Мэл медленно раздел меня, целуя, лаская, познавая мое тело. Казалось, прелюдия длилась часами. Долгие часы его сладостных ласк. Я задыхалась от вожделения. Он целовал меня. Он ласкал меня. Он занимался со мной любовью. Его глаза, его пальцы, его тело… Да, мы занимались любовью. Не сексом. Не трахались. Занимались любовью. Вот что я чувствовала.
Прошло уже два месяца с тех пор, как мы познакомились, но мы решили, что с первым разом стоит подождать. Мы не обсуждали это вслух, но, похоже, оба пришли к такому решению.
Прошло всего два месяца с тех пор, как мы познакомились, но я знала, что люблю Мэла. Он был Тем Самым. Единственным. Я поняла это, когда повстречала его в баре. Я чувствовала это всякий раз, как мы встречались и разговаривали. Я чувствовала это сейчас, свернувшись у него на коленях, точно счастливый щеночек.
И неважно, что мы лежали на старом жестком матрасе, который кто-то подарил мне, когда я переехала в эту квартиру. И неважно, что в кухне из крана мерно капала вода. И неважно, что в углах комнаты росла плесень, и сейчас ее запах чувствовался особенно остро, потому что вчера прошел дождь.
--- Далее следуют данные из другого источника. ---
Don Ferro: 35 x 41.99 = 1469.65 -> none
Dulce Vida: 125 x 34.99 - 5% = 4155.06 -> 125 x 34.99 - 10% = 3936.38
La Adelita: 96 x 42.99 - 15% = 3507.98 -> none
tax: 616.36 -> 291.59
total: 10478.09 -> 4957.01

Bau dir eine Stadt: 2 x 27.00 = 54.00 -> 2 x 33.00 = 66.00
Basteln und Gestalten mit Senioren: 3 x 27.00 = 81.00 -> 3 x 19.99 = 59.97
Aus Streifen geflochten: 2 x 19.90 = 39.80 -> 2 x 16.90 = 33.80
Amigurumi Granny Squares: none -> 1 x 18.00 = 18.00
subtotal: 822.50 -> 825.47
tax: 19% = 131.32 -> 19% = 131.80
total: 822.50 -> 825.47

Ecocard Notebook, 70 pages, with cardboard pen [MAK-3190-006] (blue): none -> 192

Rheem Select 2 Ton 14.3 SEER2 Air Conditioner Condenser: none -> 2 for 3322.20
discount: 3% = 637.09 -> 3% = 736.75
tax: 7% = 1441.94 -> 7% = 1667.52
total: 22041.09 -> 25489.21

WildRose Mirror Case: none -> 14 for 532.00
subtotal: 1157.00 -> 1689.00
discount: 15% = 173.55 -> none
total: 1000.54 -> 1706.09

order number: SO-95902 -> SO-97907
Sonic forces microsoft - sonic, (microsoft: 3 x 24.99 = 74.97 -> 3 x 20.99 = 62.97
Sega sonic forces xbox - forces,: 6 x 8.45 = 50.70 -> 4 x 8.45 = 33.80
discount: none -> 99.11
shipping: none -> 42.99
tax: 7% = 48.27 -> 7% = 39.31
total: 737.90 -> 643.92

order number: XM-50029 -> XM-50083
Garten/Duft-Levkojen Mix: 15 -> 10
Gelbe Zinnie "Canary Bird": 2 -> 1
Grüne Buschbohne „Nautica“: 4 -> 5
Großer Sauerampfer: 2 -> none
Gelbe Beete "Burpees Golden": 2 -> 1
Все это было неважно. Мы были вместе. И Мэл любил меня. Он не сказал этого, но по последним двум часам я поняла, что это так.
— Мне нужно тебе кое-что сказать. — Мэл нежно коснулся моих волос.
Я не ответила. На мгновение я подумала притвориться спящей, чтобы Мэл ничего не мог сказать. Чтобы он не смог переписать историю сегодняшней ночи. Даже если это слова «Я люблю тебя», слова, которые мне отчаянно хотелось услышать (к моему огромному стыду), я не хотела, чтобы это случилось сегодня. Мне нужны — необходимы — были эти пузырьки идеальных воспоминаний. И таких пузырьков должно быть много. Они очень важны. Даже когда все идет наперекосяк — не с Мэлом, конечно, у нас с Мэлом все будет в порядке, а в жизни в целом, — мне нужно как можно больше хороших воспоминаний, чтобы они светили мне, как маяк в штормовом море. Тогда мой разум сможет ориентироваться по свету маяка и не затонуть. Я хотела запомнить то, как мы сегодня занимались любовью. И мне нужно было отдельное воспоминание — воспоминание о дне, когда Мэл признался мне в любви.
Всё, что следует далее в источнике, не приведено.